[AVAILABLE RECORDS]

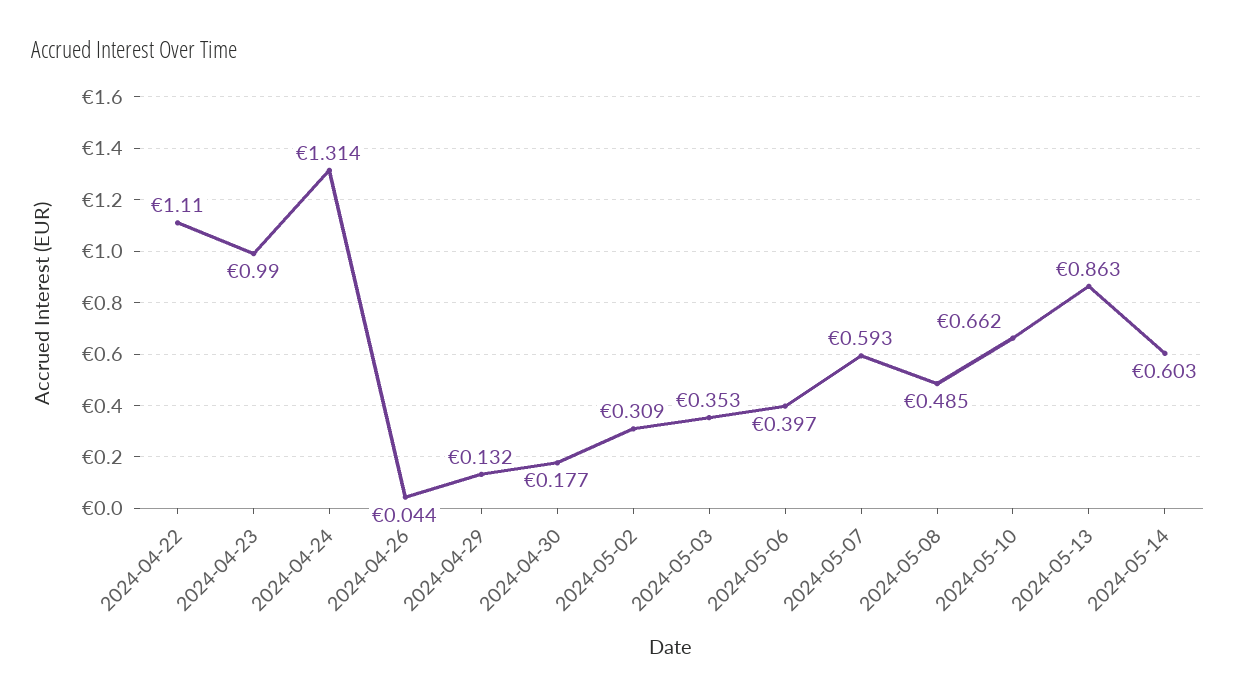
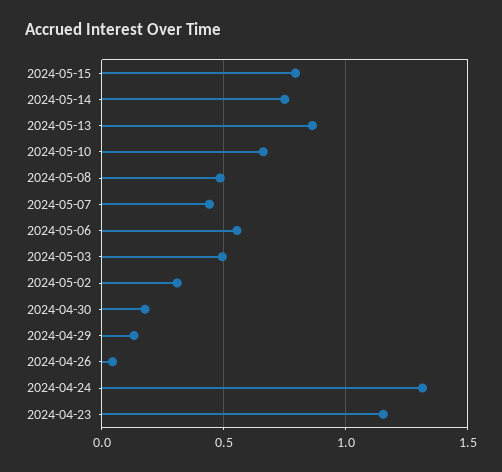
2024-04-22: 1.11 -> none
2024-04-23: 0.99 -> 1.15
2024-05-03: 0.353 -> 0.5
2024-05-06: 0.397 -> 0.55
2024-05-07: 0.593 -> 0.45
2024-05-14: 0.603 -> 0.75
2024-05-15: none -> 0.8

[/AVAILABLE RECORDS]

- _ASSIGNED TASK_
Please return the full listing exactly as given, with the images left out.

- _EXERCISE OUTPUT_
2024-04-22: 1.11 -> none
2024-04-23: 0.99 -> 1.15
2024-05-03: 0.353 -> 0.5
2024-05-06: 0.397 -> 0.55
2024-05-07: 0.593 -> 0.45
2024-05-14: 0.603 -> 0.75
2024-05-15: none -> 0.8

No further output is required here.